Прояснение сознания и эмоциональный прорыв произошел, когда я плакала, обняв маму. Плакать прекратила, когда закончились слезы и когда почувствовала, что мне это попросту надоело.
Мама сделала чаю. Мы сидели на кухне, пили горячий чай, ели печенье и беседовали, как давние подруги, а не как мать с дочкой. Под конец моего рассказа мне стало намного легче.
— Вот, Полина, и сбылся мой сон, — сказала мама, выслушав историю предательства.
— Какой?
— Тот, про лошадь. Ты долго выбирала лошадь, присматривалась к ней, потом скакала, была счастлива, а потом она втоптала тебя копытами в землю. Все точь-в-точь.

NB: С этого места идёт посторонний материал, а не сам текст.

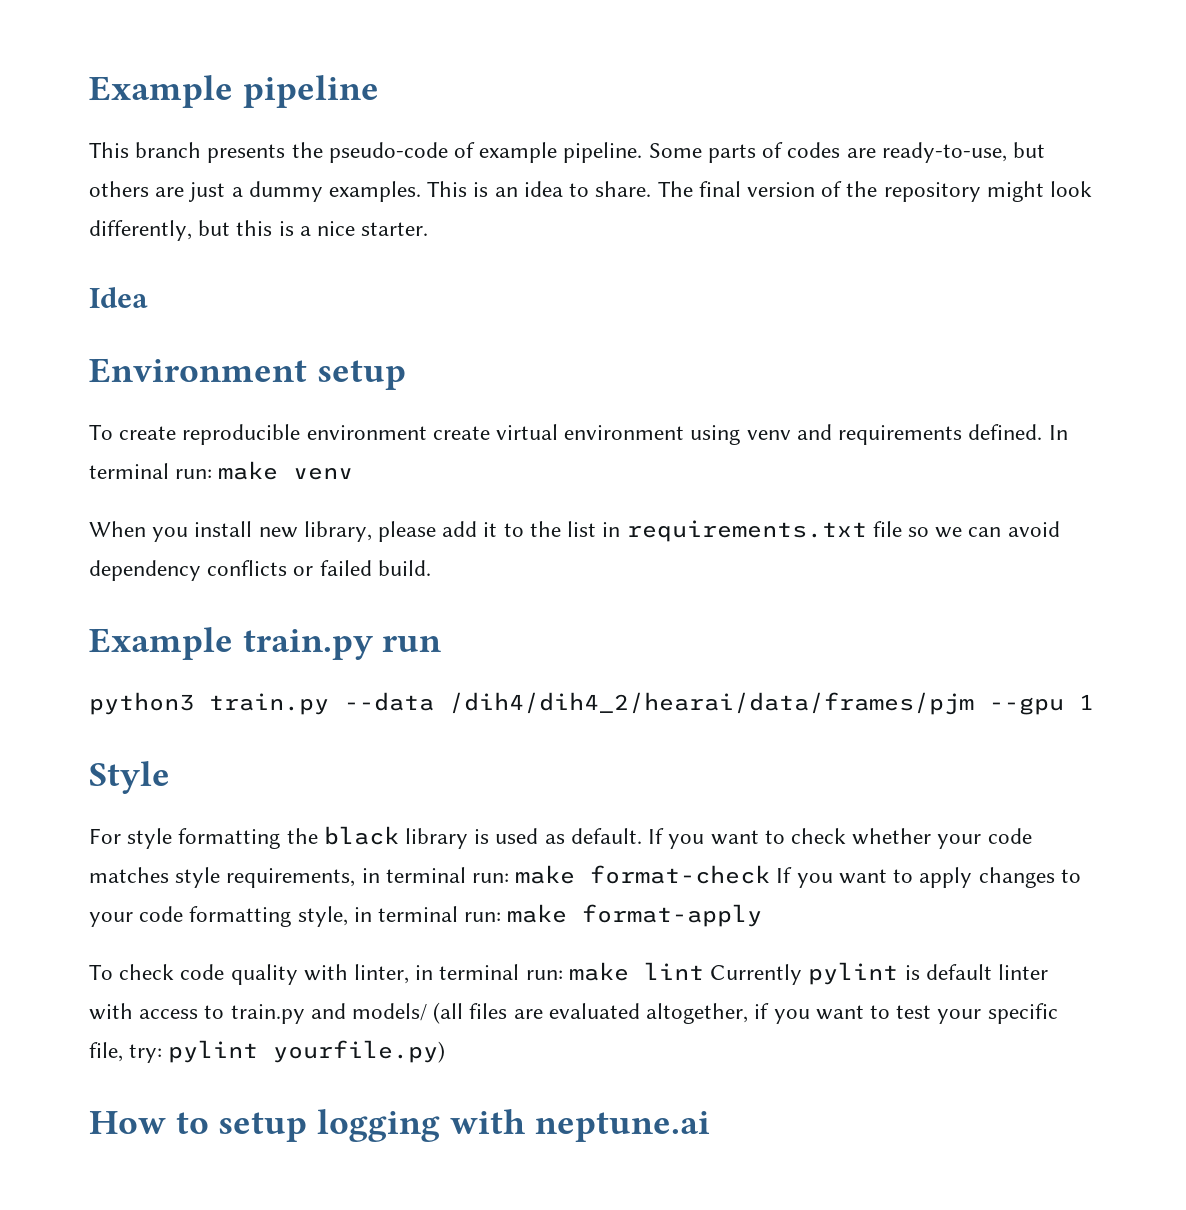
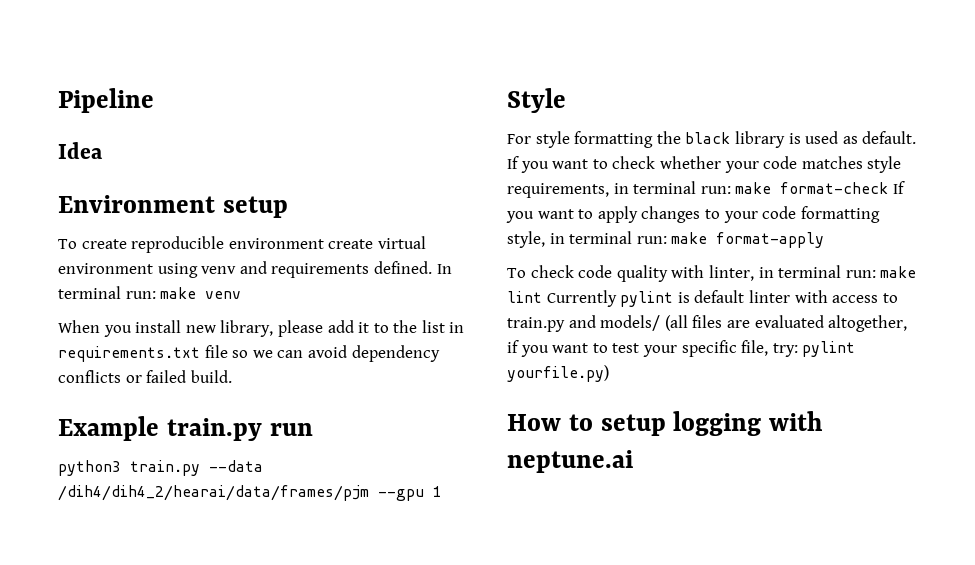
- Example pipeline
- This branch presents the pseudo-code of example pipeline. Some parts of codes are ready-to-use, but others are just a dummy examples. This is an idea to share. The final version of the repository might look differently, but this is a nice starter.
+ Pipeline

— А ведь правда, — задумалась я. — Да, мам, твой сон значит именно это. Хотя я несколько раз уже вроде бы его разгадку находила… Но по-настоящему сбылся он вчера. Меня втоптали в землю. В грязь… Так что свою статью о лживых снах лучше не пиши.
— Могу представить, как тебе тяжело, — вздохнула мама. — Бедная, бедная моя девочка. Сейчас все слова будут пустыми. Это надо пережить. Время все вылечит. Нужно время. Только оно способно все расставить на свои места. Хоть тебе сейчас и кажется, что ты всю жизнь будешь страдать, но на самом деле это не так. Со временем ты его забудешь.
— Ты думаешь?
— Я уверена. Как жалко, что он оказался таким. Я думала, что он хороший парень. Обычно я сразу вижу человека, могу определить, хороший он или плохой. Но, похоже, с Маратом у меня вышла осечка.
— Не произноси это имя за столом.
— Да уж… Так мог поступить только подлец… Поспорить с друзьями на девушку. На ящик пива… Послушай, родная моя. Не думай, что он унизил тебя. Ты не унижена.
— А кто же тогда унижен? Да к тому же прилюдно!
— «Прилюдно»? Что ты имеешь в виду? Эти спорщики — никакие не люди. Они бесчувственные существа. Отбросы общества. А ты не такая. В тебе есть душа.
Я горько вздохнула.
— Не думай о них, — мягко сказала мама. — Запомни — этим поступком они унизили не тебя, а сами себя. И только. Ящик пива — это их цена, а не твоя. А Марат… жаль, но в жизни довольно часто встречаются подлецы в красивой упаковке. С этим ничего не поделаешь.